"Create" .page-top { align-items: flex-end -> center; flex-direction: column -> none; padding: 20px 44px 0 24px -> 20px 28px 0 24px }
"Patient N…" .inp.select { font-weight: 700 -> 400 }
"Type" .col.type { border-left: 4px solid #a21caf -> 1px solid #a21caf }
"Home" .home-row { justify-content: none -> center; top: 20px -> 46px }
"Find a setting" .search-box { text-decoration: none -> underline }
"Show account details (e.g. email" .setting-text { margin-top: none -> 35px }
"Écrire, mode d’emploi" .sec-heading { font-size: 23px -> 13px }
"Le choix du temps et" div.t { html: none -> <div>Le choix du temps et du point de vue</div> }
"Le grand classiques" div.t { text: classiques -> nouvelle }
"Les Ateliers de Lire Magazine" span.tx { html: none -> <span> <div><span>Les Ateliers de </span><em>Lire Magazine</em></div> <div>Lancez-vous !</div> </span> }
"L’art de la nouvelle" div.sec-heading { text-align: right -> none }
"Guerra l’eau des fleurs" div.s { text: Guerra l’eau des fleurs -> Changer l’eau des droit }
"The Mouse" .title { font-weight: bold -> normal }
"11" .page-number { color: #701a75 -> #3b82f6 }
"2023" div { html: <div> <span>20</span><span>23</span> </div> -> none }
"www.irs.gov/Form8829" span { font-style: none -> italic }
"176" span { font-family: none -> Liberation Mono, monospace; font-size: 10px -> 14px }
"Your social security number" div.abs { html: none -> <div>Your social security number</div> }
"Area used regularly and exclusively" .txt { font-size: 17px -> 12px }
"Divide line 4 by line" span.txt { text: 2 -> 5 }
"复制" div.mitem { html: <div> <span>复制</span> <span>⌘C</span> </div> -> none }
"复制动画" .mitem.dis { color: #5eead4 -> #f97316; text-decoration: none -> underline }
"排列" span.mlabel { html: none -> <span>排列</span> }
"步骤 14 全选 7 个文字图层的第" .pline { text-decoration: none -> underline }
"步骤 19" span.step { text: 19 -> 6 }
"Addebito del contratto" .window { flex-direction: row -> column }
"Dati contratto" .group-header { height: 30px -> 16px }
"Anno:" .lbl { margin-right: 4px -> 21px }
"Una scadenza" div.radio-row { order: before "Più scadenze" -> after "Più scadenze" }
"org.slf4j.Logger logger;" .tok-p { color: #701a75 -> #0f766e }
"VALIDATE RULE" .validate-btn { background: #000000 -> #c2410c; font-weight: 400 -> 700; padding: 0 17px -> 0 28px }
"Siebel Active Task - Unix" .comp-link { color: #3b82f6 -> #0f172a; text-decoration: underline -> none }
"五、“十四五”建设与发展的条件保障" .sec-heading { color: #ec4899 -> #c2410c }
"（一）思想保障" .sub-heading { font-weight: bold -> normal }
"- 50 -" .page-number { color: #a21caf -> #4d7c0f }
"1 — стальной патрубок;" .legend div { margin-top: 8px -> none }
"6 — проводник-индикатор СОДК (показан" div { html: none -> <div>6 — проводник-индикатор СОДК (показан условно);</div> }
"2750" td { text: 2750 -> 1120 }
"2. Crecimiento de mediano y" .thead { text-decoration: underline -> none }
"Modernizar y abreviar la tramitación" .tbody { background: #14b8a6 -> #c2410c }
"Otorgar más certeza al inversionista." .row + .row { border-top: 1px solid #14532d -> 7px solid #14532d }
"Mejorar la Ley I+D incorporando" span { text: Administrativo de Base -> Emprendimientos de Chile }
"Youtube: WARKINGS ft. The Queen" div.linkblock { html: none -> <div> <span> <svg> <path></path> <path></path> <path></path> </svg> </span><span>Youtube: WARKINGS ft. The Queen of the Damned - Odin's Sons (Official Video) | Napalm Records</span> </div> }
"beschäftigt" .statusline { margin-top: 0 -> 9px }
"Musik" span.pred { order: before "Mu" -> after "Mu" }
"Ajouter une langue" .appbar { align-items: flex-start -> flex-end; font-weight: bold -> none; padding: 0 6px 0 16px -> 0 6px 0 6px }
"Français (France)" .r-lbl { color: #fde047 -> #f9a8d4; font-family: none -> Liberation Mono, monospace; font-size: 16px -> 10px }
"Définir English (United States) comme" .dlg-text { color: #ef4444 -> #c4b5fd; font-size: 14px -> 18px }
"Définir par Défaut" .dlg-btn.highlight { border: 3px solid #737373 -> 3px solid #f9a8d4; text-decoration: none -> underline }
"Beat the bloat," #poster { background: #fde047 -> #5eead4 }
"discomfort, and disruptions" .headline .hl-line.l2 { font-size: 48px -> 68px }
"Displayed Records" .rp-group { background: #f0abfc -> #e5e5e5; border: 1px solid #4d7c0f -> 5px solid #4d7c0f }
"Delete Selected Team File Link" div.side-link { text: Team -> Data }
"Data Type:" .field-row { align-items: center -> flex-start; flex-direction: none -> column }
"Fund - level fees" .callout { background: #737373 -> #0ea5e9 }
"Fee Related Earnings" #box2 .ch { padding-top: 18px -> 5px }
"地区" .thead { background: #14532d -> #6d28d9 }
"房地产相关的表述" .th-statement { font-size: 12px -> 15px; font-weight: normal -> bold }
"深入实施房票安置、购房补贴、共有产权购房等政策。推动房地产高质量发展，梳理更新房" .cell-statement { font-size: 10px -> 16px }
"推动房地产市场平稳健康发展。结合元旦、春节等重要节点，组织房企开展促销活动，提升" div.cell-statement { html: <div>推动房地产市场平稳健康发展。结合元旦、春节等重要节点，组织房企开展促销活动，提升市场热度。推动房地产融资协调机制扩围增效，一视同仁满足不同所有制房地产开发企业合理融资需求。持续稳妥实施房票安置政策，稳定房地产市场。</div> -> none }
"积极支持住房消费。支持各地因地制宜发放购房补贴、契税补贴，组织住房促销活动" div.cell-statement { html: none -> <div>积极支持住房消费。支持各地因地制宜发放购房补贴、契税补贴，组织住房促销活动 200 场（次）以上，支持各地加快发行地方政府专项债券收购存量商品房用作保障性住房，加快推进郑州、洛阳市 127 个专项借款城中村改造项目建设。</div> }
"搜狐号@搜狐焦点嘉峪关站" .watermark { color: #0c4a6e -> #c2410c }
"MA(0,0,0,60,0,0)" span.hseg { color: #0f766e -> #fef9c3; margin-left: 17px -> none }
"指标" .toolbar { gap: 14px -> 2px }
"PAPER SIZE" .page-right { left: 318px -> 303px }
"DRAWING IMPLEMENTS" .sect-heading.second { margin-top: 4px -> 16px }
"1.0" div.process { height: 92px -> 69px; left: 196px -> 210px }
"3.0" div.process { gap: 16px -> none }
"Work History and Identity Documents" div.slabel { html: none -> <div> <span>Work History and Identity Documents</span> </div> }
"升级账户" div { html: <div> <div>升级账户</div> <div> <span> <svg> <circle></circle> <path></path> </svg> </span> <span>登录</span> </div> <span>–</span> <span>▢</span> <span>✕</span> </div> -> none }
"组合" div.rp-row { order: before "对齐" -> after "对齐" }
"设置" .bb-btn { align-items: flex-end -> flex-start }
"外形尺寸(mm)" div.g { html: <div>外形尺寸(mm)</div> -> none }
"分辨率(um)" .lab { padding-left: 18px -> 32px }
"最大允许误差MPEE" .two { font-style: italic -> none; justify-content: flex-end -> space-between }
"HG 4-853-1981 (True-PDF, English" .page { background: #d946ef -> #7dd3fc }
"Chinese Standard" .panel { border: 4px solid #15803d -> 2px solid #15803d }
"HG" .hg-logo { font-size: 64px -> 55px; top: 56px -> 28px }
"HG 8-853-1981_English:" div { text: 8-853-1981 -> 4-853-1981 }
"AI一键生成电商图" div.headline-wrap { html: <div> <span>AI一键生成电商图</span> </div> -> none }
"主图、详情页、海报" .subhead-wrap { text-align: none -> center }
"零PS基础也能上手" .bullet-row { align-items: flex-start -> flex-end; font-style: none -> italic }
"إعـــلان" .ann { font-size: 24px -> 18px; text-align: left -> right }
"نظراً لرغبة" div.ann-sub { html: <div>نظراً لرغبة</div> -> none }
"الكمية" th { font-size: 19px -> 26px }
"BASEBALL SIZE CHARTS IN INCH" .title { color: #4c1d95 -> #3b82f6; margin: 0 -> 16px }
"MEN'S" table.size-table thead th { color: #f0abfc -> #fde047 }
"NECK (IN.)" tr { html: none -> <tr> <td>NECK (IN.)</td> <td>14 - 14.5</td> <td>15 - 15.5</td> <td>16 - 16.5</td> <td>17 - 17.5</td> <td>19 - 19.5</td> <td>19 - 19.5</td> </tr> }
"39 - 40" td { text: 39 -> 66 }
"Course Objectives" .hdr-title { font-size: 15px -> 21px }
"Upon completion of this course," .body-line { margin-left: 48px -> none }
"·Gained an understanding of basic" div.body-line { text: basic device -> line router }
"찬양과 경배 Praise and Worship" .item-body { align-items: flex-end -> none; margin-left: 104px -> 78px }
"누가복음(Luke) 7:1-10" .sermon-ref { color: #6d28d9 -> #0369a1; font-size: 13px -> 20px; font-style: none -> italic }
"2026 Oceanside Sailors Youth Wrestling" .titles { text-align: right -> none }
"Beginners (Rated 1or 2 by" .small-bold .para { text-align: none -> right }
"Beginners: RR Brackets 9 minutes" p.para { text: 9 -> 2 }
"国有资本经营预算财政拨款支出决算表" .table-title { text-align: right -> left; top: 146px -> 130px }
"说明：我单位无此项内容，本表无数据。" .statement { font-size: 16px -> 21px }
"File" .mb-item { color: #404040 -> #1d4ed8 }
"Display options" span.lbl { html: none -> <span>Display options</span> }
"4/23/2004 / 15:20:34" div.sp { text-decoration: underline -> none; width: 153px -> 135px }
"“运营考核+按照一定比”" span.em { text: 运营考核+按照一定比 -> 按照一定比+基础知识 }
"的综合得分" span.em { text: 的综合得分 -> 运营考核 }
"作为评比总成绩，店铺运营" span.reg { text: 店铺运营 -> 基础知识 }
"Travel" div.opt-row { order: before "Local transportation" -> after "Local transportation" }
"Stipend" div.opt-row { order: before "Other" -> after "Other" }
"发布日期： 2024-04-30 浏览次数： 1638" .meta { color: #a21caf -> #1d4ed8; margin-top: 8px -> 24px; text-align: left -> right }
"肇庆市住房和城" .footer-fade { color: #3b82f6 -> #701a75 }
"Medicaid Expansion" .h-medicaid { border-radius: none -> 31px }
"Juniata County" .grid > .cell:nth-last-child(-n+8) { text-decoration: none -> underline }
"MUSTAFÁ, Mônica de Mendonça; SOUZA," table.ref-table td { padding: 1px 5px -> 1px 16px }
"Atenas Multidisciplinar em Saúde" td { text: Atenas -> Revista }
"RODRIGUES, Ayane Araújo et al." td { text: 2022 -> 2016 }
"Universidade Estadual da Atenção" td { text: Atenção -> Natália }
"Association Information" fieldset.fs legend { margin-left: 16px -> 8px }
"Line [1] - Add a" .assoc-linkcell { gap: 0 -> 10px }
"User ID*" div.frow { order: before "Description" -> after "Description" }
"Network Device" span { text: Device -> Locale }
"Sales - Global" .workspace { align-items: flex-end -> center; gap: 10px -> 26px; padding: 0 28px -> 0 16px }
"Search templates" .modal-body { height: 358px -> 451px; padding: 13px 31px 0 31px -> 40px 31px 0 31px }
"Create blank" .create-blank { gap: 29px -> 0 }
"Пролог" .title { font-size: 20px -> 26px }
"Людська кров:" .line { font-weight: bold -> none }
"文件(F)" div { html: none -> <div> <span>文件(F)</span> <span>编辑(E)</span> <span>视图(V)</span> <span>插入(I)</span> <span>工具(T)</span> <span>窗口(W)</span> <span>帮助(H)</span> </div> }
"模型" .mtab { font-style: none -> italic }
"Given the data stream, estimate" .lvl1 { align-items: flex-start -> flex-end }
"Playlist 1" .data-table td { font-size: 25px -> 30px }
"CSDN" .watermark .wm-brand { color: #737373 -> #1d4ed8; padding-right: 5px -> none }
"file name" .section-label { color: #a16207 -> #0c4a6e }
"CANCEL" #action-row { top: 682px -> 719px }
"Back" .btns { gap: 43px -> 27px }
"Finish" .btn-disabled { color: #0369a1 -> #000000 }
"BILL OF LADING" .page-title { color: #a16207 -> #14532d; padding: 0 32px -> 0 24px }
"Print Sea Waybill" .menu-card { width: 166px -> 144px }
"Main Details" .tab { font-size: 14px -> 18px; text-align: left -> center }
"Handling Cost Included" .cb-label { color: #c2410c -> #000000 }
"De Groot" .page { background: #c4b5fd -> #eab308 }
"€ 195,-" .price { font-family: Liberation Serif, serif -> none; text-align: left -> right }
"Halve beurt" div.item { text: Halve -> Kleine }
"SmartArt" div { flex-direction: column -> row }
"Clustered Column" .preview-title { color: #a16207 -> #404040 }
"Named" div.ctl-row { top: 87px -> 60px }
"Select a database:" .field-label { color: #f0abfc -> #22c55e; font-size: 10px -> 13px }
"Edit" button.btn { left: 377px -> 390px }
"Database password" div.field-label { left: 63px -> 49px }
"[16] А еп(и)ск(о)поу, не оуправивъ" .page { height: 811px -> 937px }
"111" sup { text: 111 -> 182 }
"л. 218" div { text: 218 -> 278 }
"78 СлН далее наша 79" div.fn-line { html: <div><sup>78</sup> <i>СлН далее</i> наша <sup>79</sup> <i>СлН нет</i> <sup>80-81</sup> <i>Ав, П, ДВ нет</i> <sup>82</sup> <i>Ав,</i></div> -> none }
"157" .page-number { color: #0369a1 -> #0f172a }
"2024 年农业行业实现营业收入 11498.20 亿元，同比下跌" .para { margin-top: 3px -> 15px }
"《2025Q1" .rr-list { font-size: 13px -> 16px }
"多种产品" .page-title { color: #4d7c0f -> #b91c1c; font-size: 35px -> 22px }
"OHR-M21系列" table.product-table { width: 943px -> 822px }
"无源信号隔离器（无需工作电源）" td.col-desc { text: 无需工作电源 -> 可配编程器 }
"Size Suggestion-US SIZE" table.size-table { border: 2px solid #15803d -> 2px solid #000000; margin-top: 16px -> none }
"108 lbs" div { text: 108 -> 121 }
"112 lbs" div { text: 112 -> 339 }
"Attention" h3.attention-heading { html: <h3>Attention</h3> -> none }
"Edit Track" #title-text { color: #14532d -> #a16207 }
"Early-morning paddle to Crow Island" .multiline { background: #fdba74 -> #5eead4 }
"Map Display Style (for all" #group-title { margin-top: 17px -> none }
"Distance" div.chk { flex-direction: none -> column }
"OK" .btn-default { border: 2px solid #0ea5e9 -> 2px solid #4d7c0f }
==========
• **To do**
Return every line from the records above that holds the word "content".

• **Result for this task**
"Home" .home-row { justify-content: none -> center; top: 20px -> 46px }
"最大允许误差MPEE" .two { font-style: italic -> none; justify-content: flex-end -> space-between }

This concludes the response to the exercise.